Next month the New Esterházy Quartet will present the last of the four programs prepared for their eleventh season. Readers may recall that the entire season was conceived as a chronological “tour” of the early history of string quartet performance, with particular attention to works composed by Joseph Haydn. Each concert involved a different geographical location and a different year as follows:
- Italy, 1766
- Vienna, 1784
- Paris, 1822
- London, 1845
Since Haydn died in 1809, he was only alive at the time of the first two concerts. Furthermore, he was only present at the second, where he was playing second violin to Carl Ditters von Dittersdorf in the first chair. This gathering was best known for the presence of Wolfgang Amadeus Mozart on viola. (The cellist was Johann Baptist Wanhal.)

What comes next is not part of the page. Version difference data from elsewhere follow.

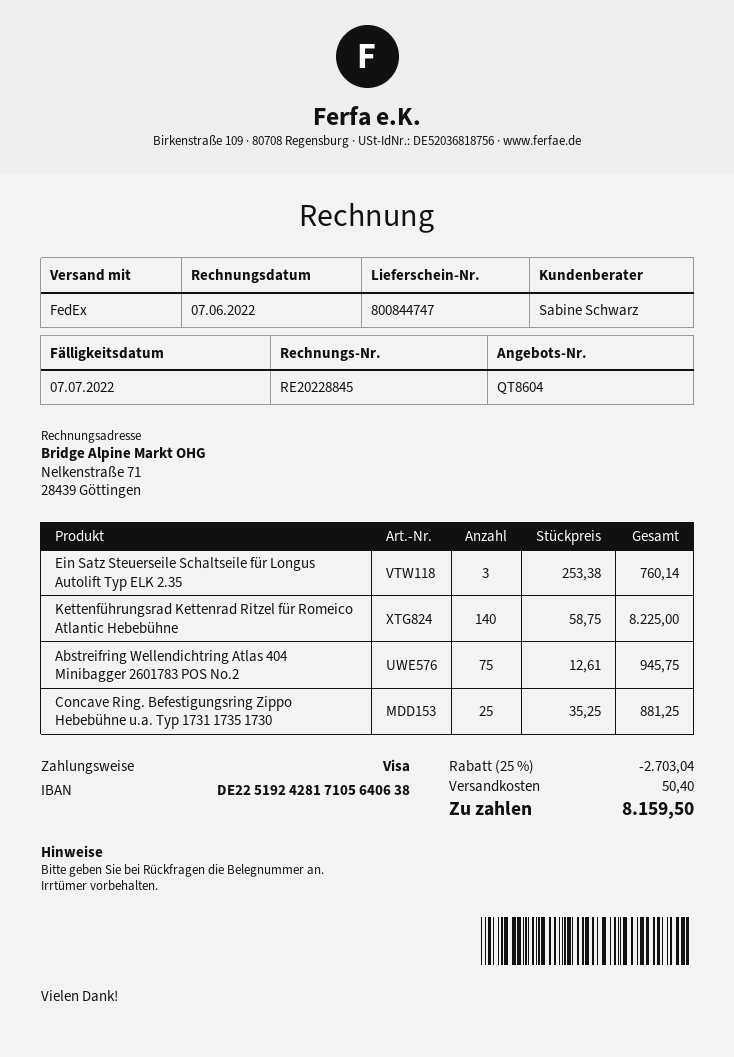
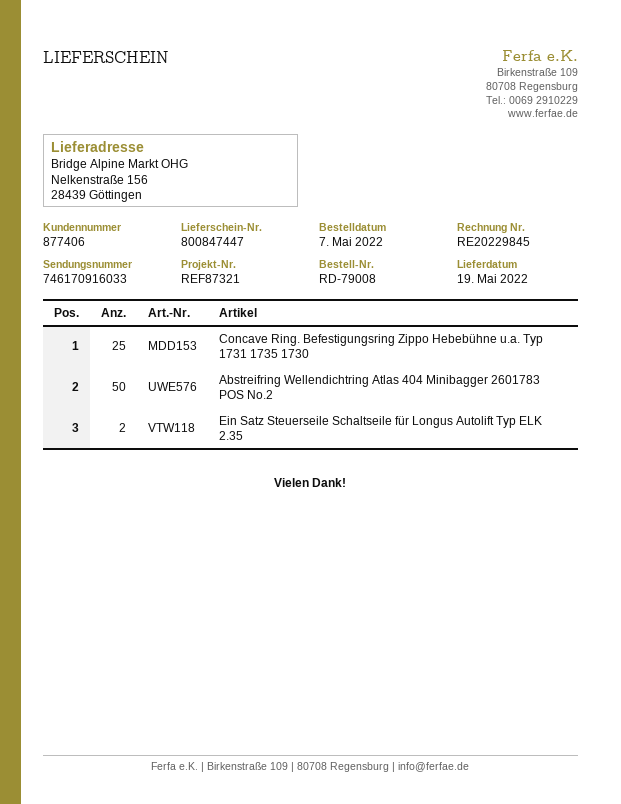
delivery note number: 800844747 -> 800847447
invoice number: RE20228845 -> RE20229845
Ein Satz Steuerseile Schaltseile für Longus Autolift Typ ELK 2.35: 3 -> 2
Kettenführungsrad Kettenrad Ritzel für Romeico Atlantic Hebebühne: 140 -> none
Abstreifring Wellendichtring Atlas 404 Minibagger 2601783 POS No.2: 75 -> 50

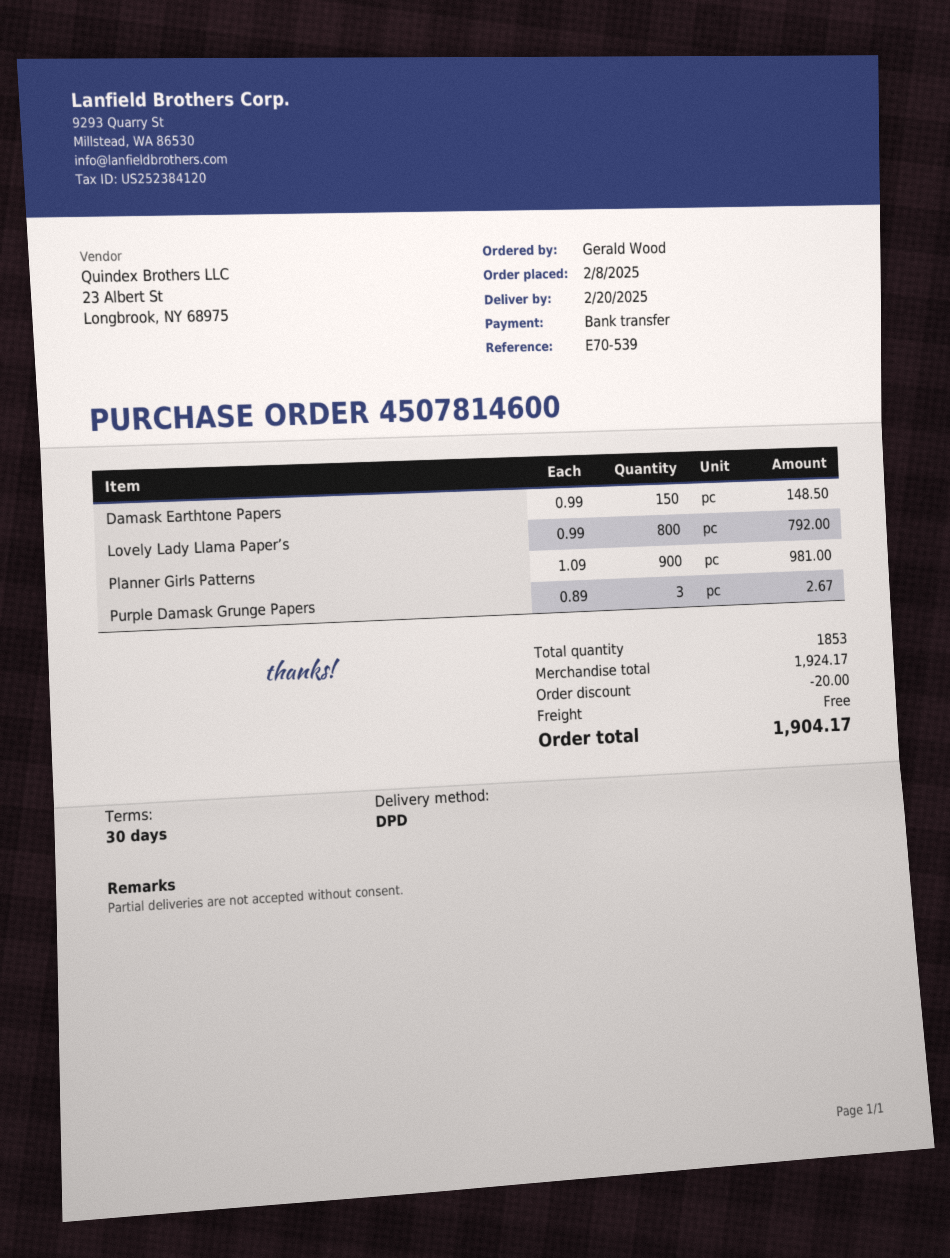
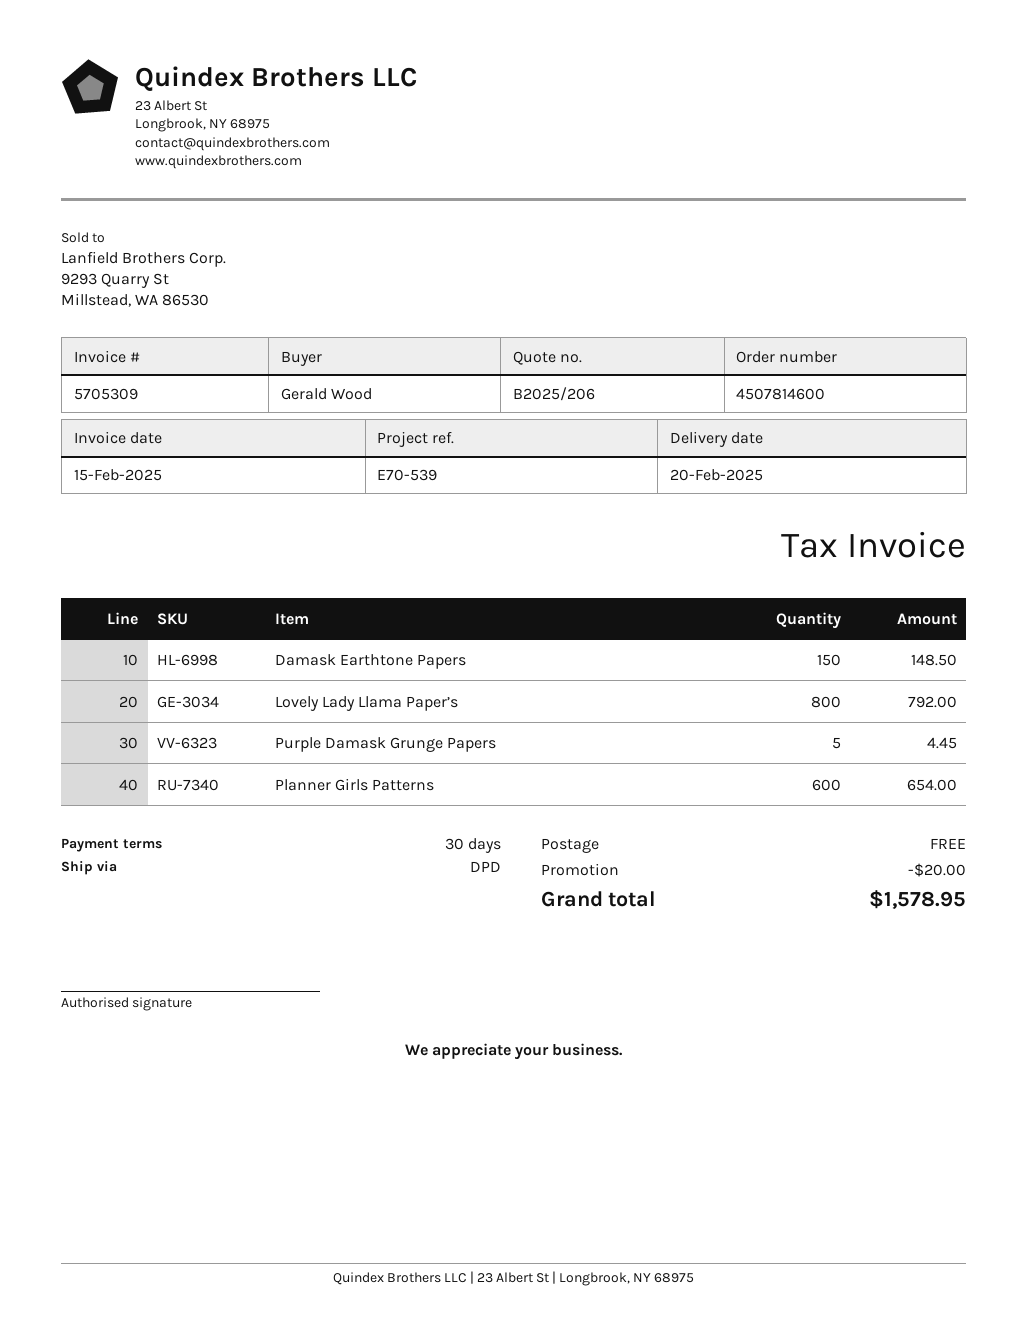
Planner Girls Patterns: 900 for 981.00 -> 600 for 654.00
Purple Damask Grunge Papers: 3 for 2.67 -> 5 for 4.45
total: 1904.17 -> 1578.95

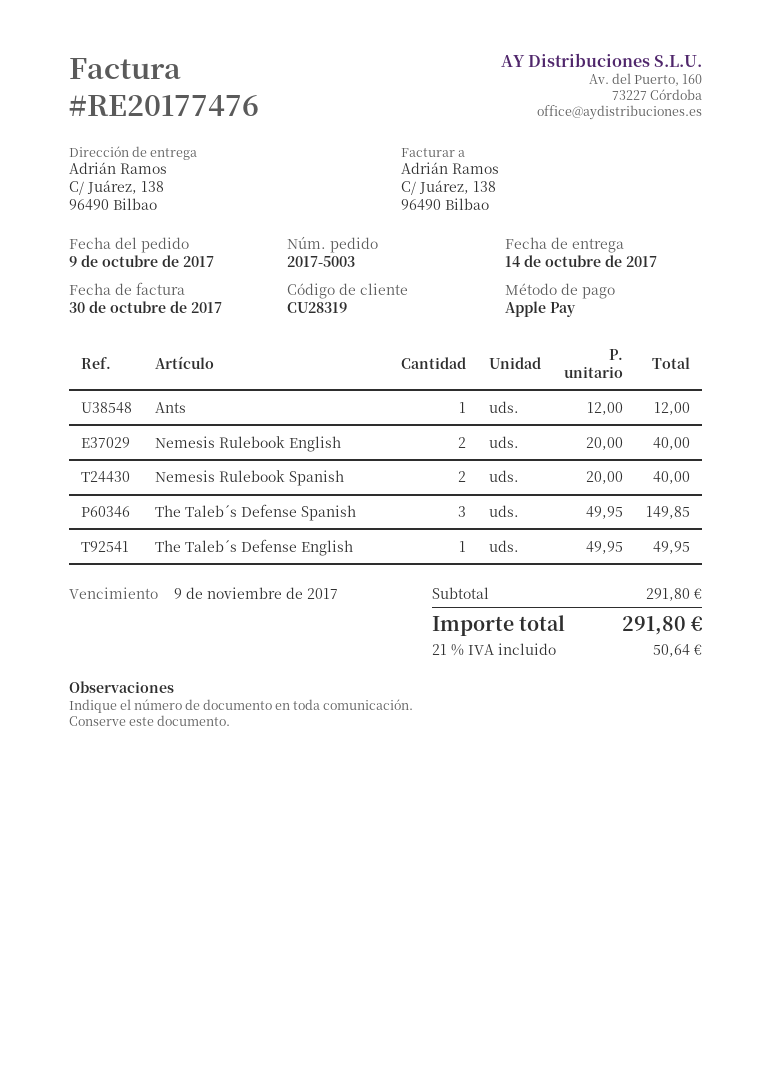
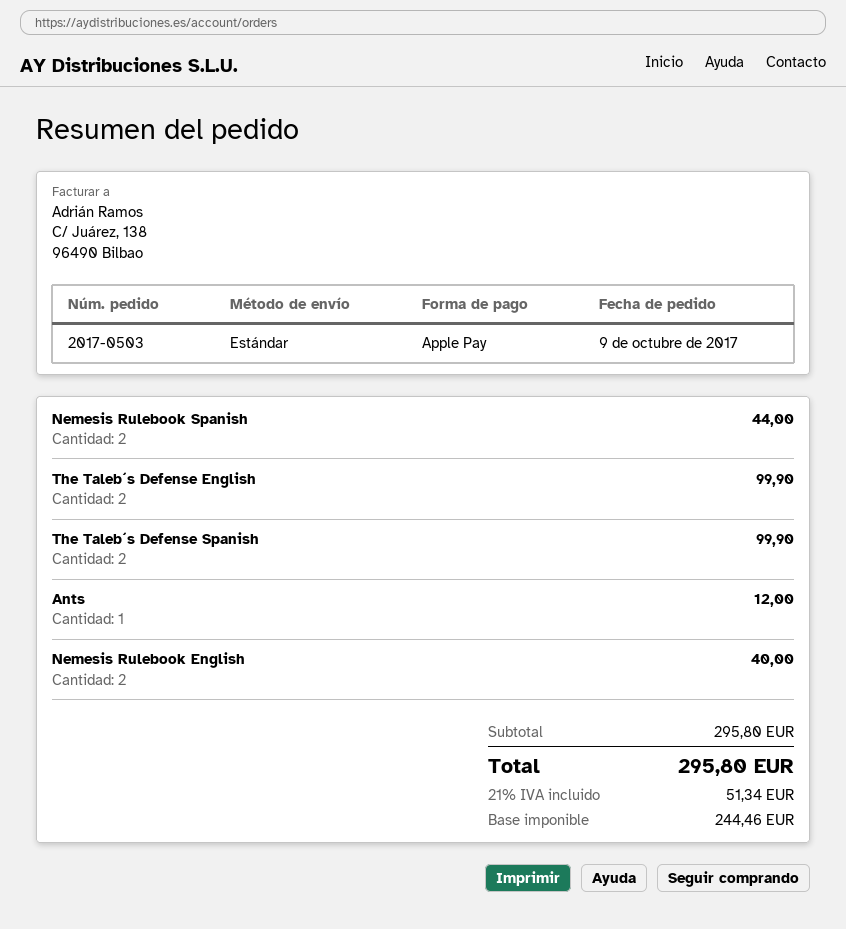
order number: 2017-5003 -> 2017-0503
Nemesis Rulebook Spanish: 2 for 40.00 -> 2 for 44.00
The Taleb´s Defense Spanish: 3 for 149.85 -> 2 for 99.90
The Taleb´s Defense English: 1 for 49.95 -> 2 for 99.90
subtotal: 291.80 -> 295.80
tax: 21% = 50.64 -> 21% = 51.34
total: 291.80 -> 295.80

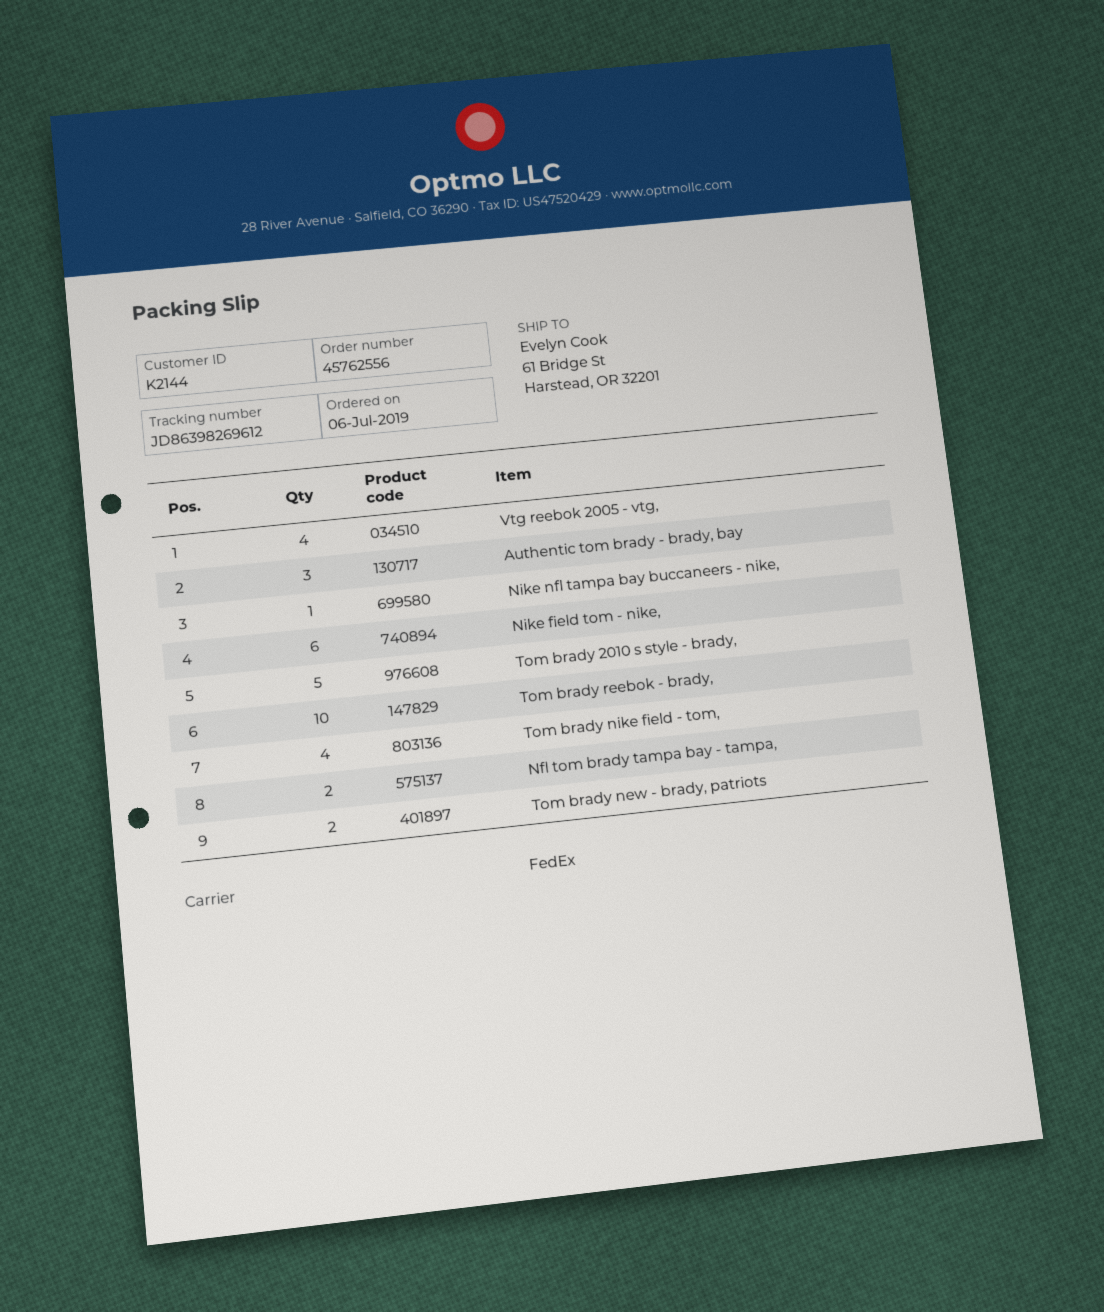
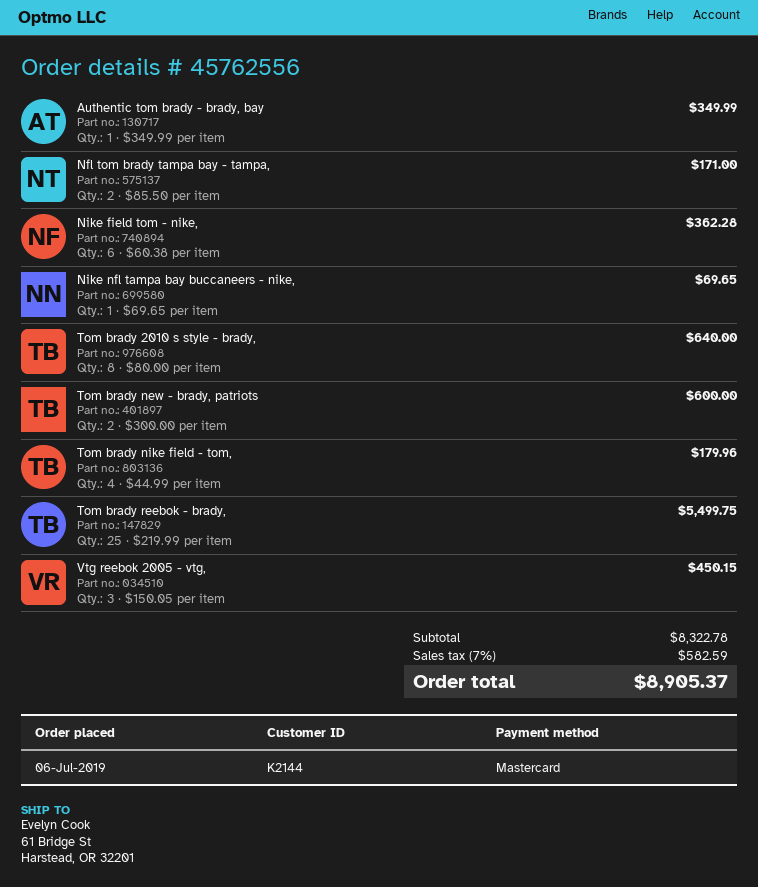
Vtg reebok 2005 - vtg,: 4 -> 3
Authentic tom brady - brady, bay: 3 -> 1
Tom brady 2010 s style - brady,: 5 -> 8
Tom brady reebok - brady,: 10 -> 25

Ironically, the time and place of the final concert of the season have more to do with Ludwig van Beethoven than with Haydn. 1845 was the year in which the Beethoven Quartet Society was established in London, and it became the first organization to present the complete cycle of Beethoven’s string quartets. These were given in a series of concerts between April 21, 1845 and June 16, 1845. The members of the string quartet performing this cycle were violinists Camillo Sivori and Prosper Sainton, violist Henry Hill, and cellist Scipion Rousselot.
One would have thought that, after such an ambitious undertaking, those four musicians would have deserved an extended period of rest. However, the Society had other ideas. They decided (in an announcement released to their public) “that the same professional talent, and the same careful preparatory study which has made the beauties of the Beethoven Quartets so clear and intelligible to those who had the good fortune to attend the late performances in Harley Street should be applied to an illustration of the Quartets of Haydn, the great Father of that refined Music.” The performers decided that the program for this performance would consist of four Haydn quartets from different periods of his life. These are all in Volume III of Anthony van Hoboken catalog, with specific catalog numbers as follows:
- 22 in D minor: the fourth of the Opus 9 quartets, published in 1769
- 32 in C major: the second of the Opus 20 quartets, published in 1772
- 63 in D major: the fifth of the Opus 64 quartets, known as the “Lark” quartet, published in 1790
- 78 in B-flat major: the fourth of the Opus 76 quartets, known as the “Sunrise” quartet, published in 1797
This program, which covers almost 30 years of Haydn’s life will be the final offering of the season to be performed by NEQ. The title of the program will be Gratitude to Haydn. Haydn may not have “invented” the string quartet as a genre. However, he definitely had a strong hand in elevating it from the sort of private setting that he and Mozart shared with their colleagues to the public forum of audiences willing to pay a price of admission. In other words “Papa” Haydn may be regarded as the “father” of the very occasion that NEQ has organized for the conclusion of their season.
Like all of their other San Francisco performances, NEQ will present Gratitude to Haydn on a Saturday afternoon, April 14, at 4 p.m. Once again the venue will be St. Mark’s Lutheran Church, located at 1111 O’Farrell Street, just west of the corner of Franklin Street. General admission is $30. Seniors, the disabled, and members of the San Francisco Early Music Society will be admitted for $25; and there is a $10 rate for students with valid identification. A Brown Paper Tickets event page has been set up for advance ticket purchases.